▶ **WORK REQUEST**
Your copy should repeat the data that follows exactly and contain no image.

TASK INPUTS below:

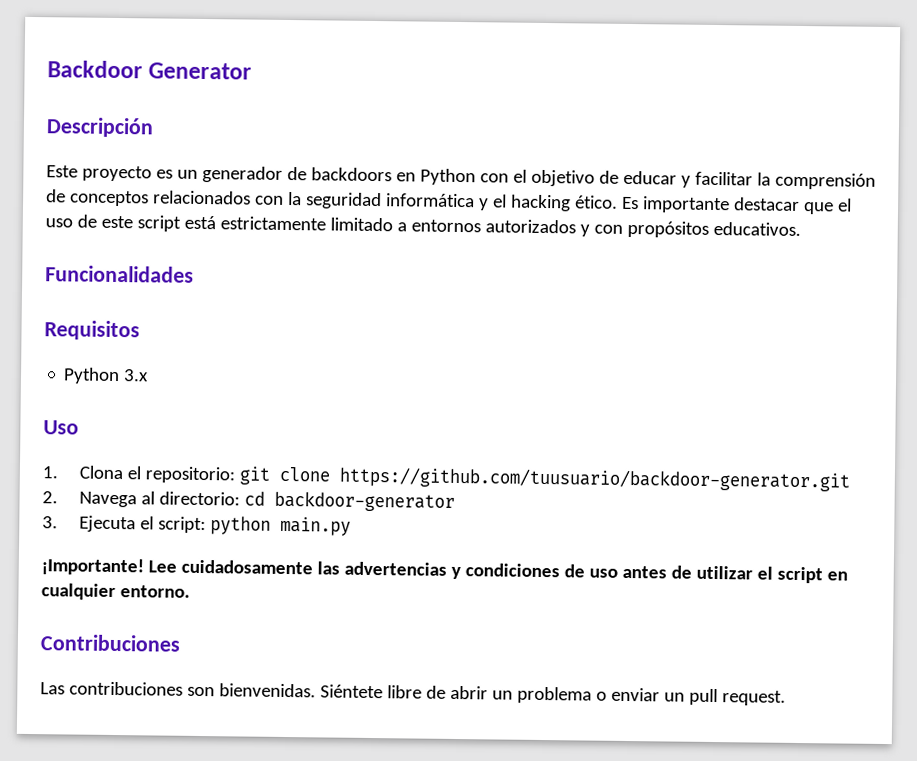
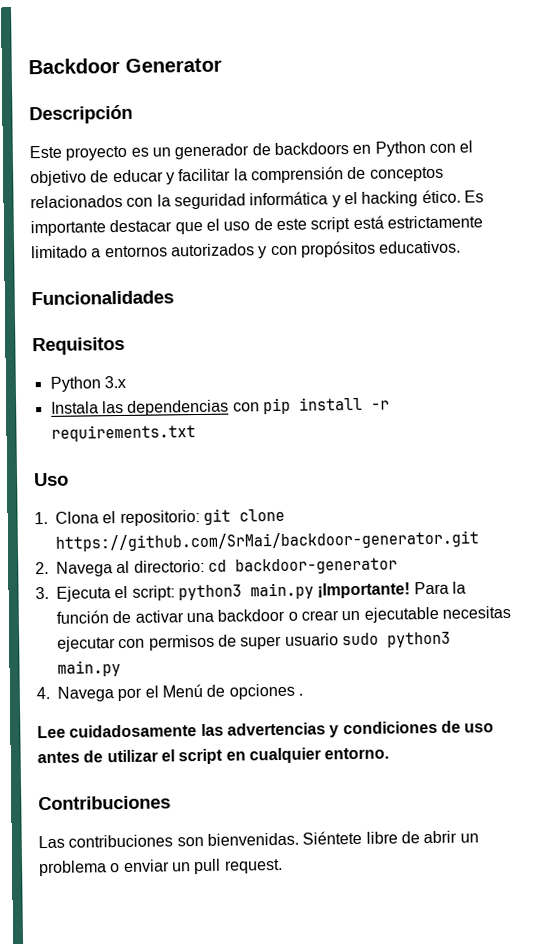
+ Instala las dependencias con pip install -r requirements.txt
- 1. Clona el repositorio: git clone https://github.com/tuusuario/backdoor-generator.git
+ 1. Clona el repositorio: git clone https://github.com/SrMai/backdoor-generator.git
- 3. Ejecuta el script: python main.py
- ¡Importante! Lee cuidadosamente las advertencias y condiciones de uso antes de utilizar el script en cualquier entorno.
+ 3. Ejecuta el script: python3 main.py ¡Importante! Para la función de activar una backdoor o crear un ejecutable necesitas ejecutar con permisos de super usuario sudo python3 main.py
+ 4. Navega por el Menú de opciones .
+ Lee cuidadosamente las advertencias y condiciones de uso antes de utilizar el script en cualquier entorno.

End of TASK INPUTS.

▶ **SOLVED EXERCISE**
+ Instala las dependencias con pip install -r requirements.txt
- 1. Clona el repositorio: git clone https://github.com/tuusuario/backdoor-generator.git
+ 1. Clona el repositorio: git clone https://github.com/SrMai/backdoor-generator.git
- 3. Ejecuta el script: python main.py
- ¡Importante! Lee cuidadosamente las advertencias y condiciones de uso antes de utilizar el script en cualquier entorno.
+ 3. Ejecuta el script: python3 main.py ¡Importante! Para la función de activar una backdoor o crear un ejecutable necesitas ejecutar con permisos de super usuario sudo python3 main.py
+ 4. Navega por el Menú de opciones .
+ Lee cuidadosamente las advertencias y condiciones de uso antes de utilizar el script en cualquier entorno.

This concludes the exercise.